Assigned task: Write every entry out again with no changes, and leave the images behind.

=======

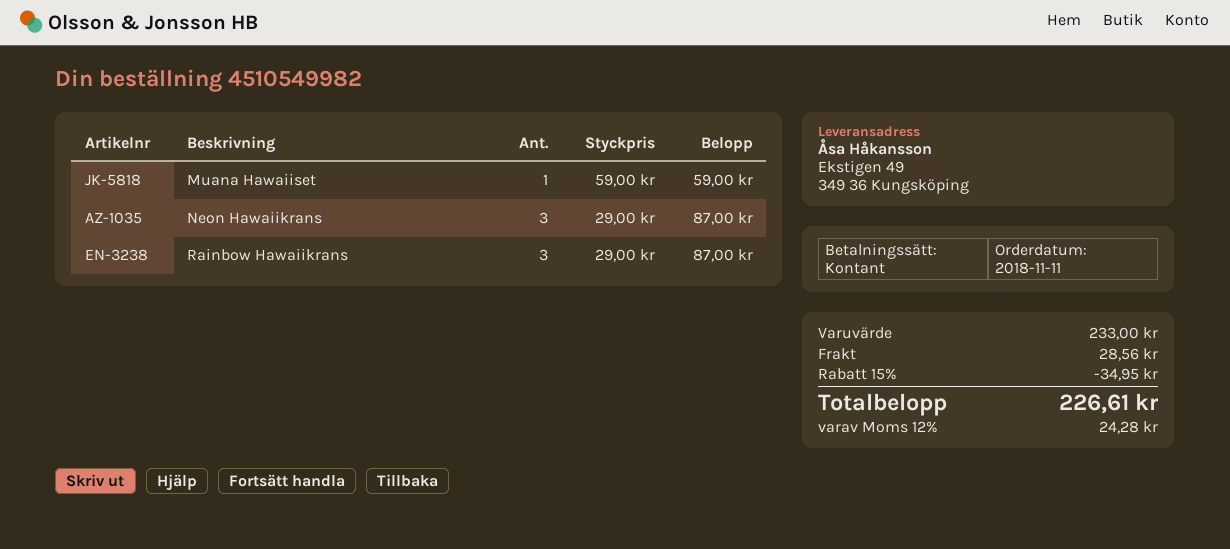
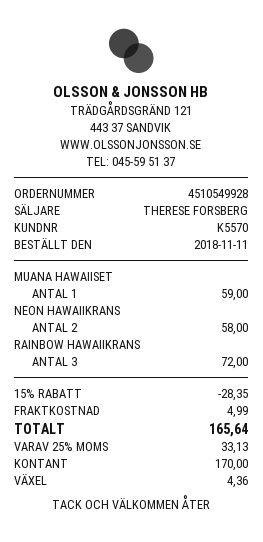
order number: 4510549982 -> 4510549928
Neon Hawaiikrans: 3 for 87.00 -> 2 for 58.00
Rainbow Hawaiikrans: 3 for 87.00 -> 3 for 72.00
discount: 15% = 34.95 -> 15% = 28.35
shipping: 28.56 -> 4.99
tax: 12% = 24.28 -> 25% = 33.13
total: 226.61 -> 165.64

=======

Written solution:
order number: 4510549982 -> 4510549928
Neon Hawaiikrans: 3 for 87.00 -> 2 for 58.00
Rainbow Hawaiikrans: 3 for 87.00 -> 3 for 72.00
discount: 15% = 34.95 -> 15% = 28.35
shipping: 28.56 -> 4.99
tax: 12% = 24.28 -> 25% = 33.13
total: 226.61 -> 165.64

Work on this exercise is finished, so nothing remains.